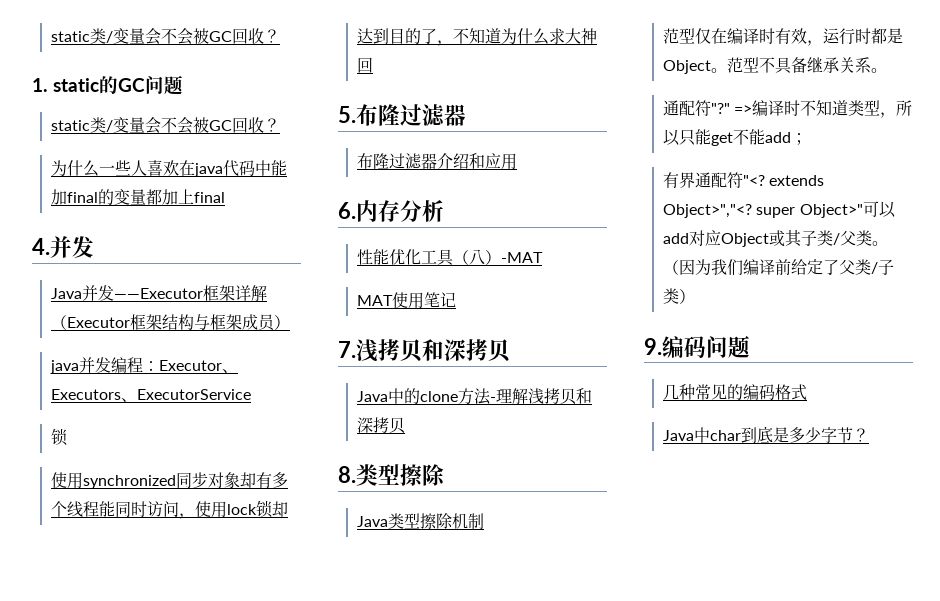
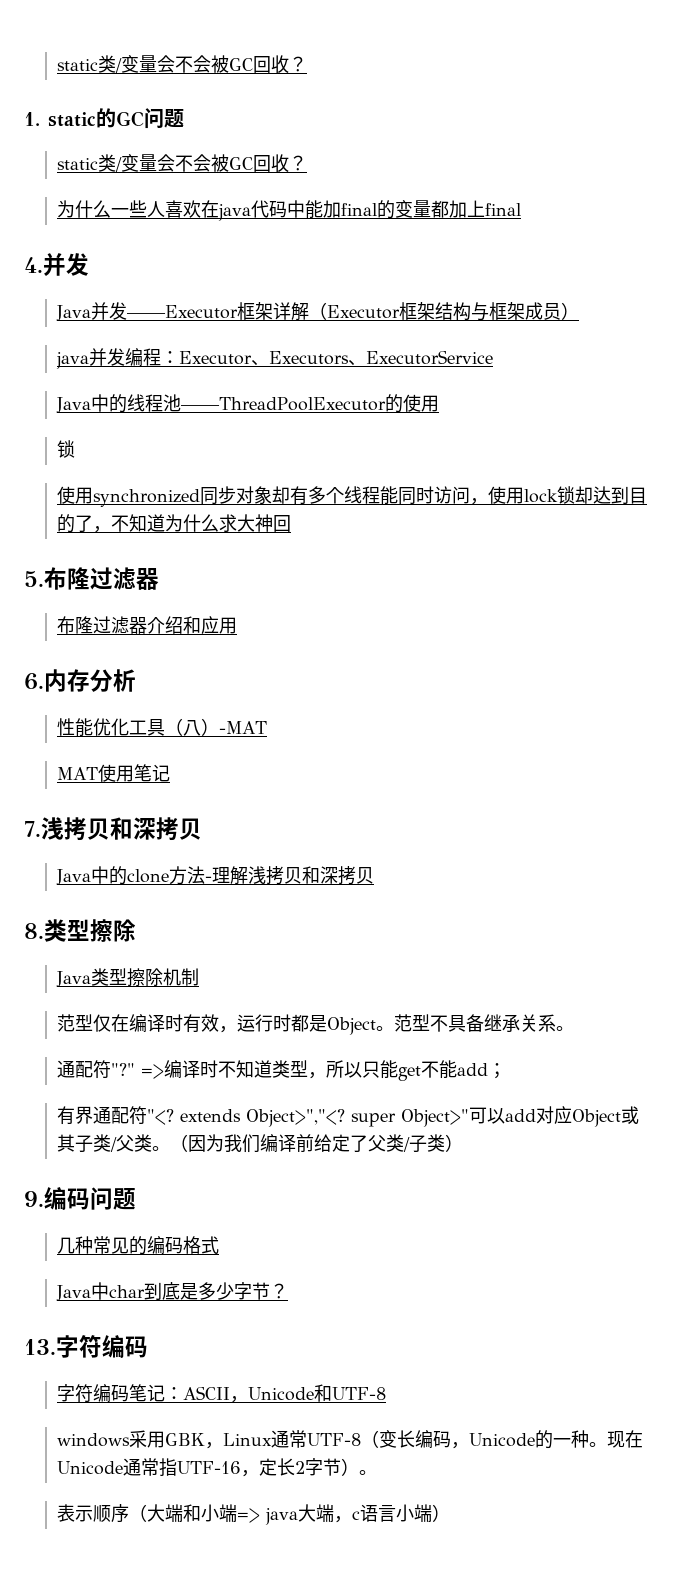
(252, 394) none -> [56,394,440,413] // Java中的线程池——ThreadPoolExecutor的使用
(870, 435) none -> [24,1335,148,1358] [57,1384,387,1403] [57,1430,644,1449] [57,1458,378,1477] [57,1504,451,1525] // 13.字符编码 // 字符编码笔记：ASCII，Unicode和UTF-8 // windows采用GBK，Linux通常UTF-8（变长编码，Unicode的一种。现在Unicode通常指UTF-16，定长2字节）。 // 表示顺序（大端和小端=> java大端，c语言小端）

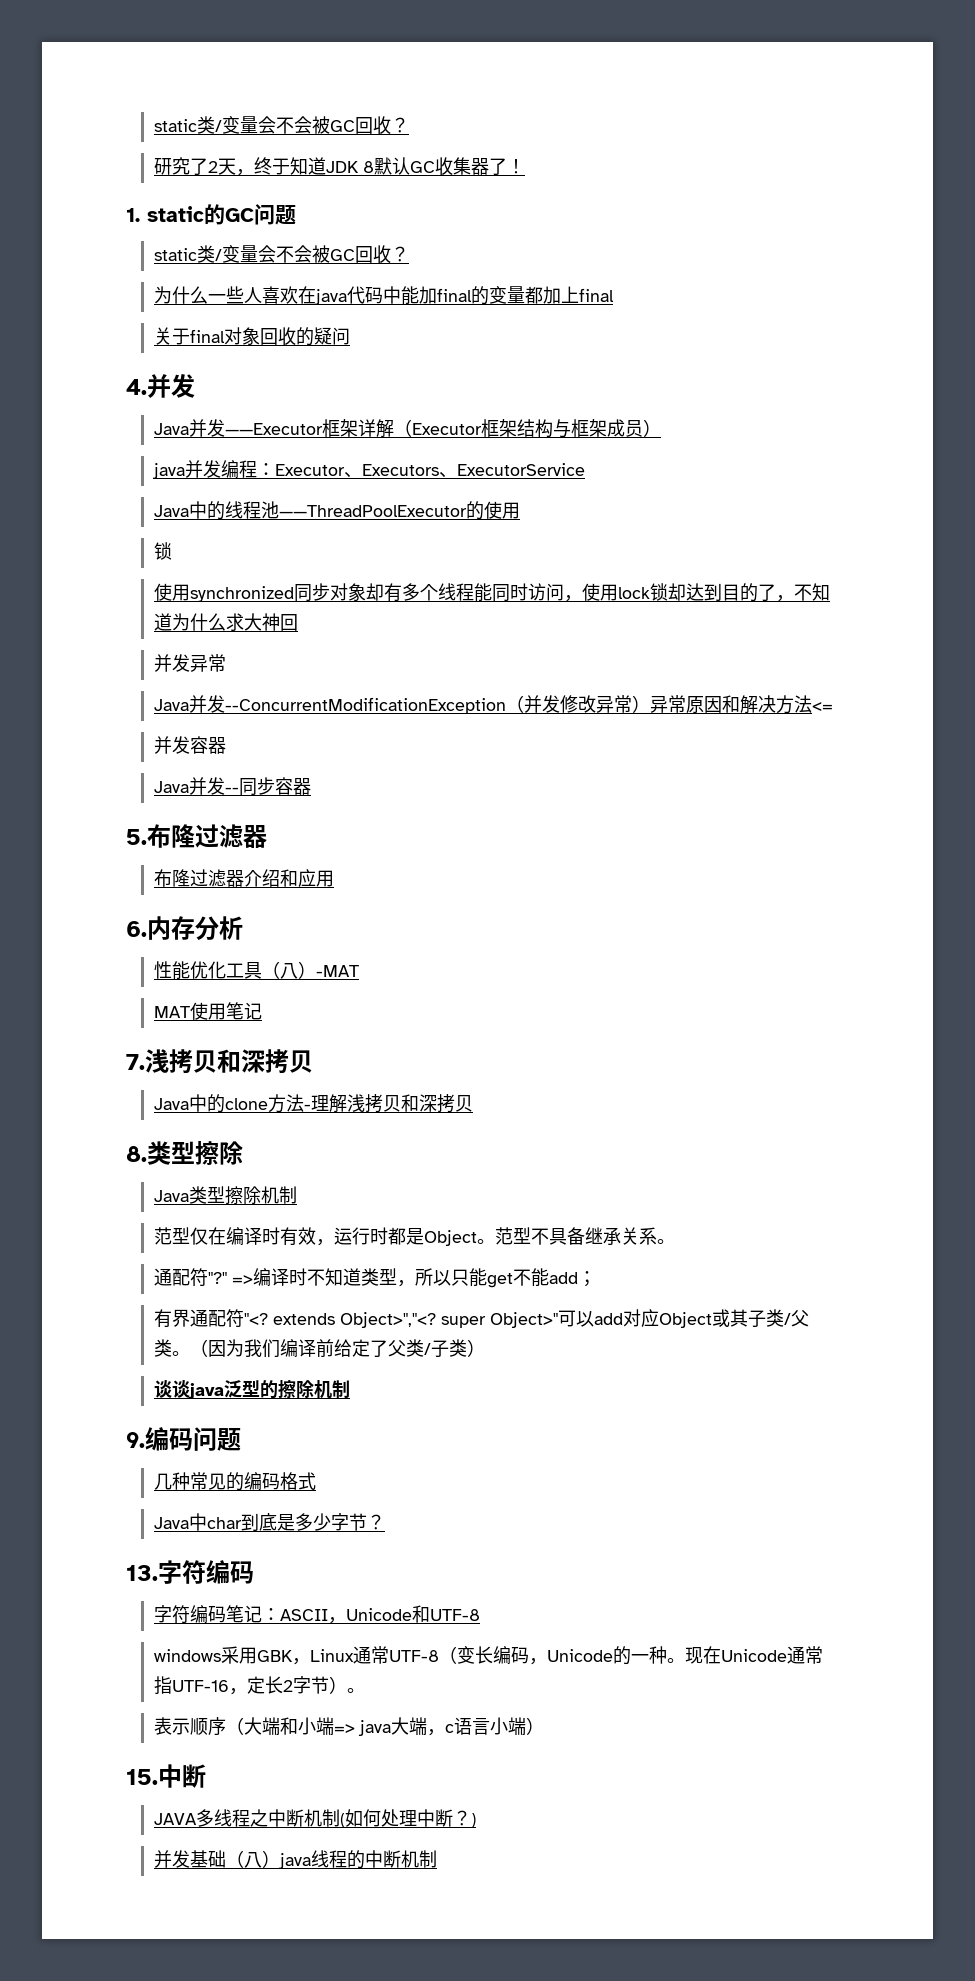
[57,55,308,74] static类/变量会不会被GC回收？ -> [153,116,409,135] [153,157,525,176] static类/变量会不会被GC回收？ // 研究了2天，终于知道JDK 8默认GC收集器了！
(522, 209) none -> [153,327,350,346] // 关于final对象回收的疑问
(292, 523) none -> [153,654,226,672] [153,695,833,714] [153,736,226,754] [153,777,311,796] // 并发异常 // Java并发--ConcurrentModificationException（并发修改异常）异常原因和解决方法<= // 并发容器 // Java并发--同步容器
(464, 1143) none -> [153,1380,350,1399] // 谈谈java泛型的擦除机制
(451, 1513) none -> [126,1764,206,1788] [153,1809,476,1828] [153,1850,437,1869] // 15.中断 // JAVA多线程之中断机制(如何处理中断？) // 并发基础（八）java线程的中断机制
- - - - -
Copy exactly the lines running from the beginning of the listing through the line that has "(522, 209) none". Drop the pictures.

Reply:
(252, 394) none -> [56,394,440,413] // Java中的线程池——ThreadPoolExecutor的使用
(870, 435) none -> [24,1335,148,1358] [57,1384,387,1403] [57,1430,644,1449] [57,1458,378,1477] [57,1504,451,1525] // 13.字符编码 // 字符编码笔记：ASCII，Unicode和UTF-8 // windows采用GBK，Linux通常UTF-8（变长编码，Unicode的一种。现在Unicode通常指UTF-16，定长2字节）。 // 表示顺序（大端和小端=> java大端，c语言小端）

[57,55,308,74] static类/变量会不会被GC回收？ -> [153,116,409,135] [153,157,525,176] static类/变量会不会被GC回收？ // 研究了2天，终于知道JDK 8默认GC收集器了！
(522, 209) none -> [153,327,350,346] // 关于final对象回收的疑问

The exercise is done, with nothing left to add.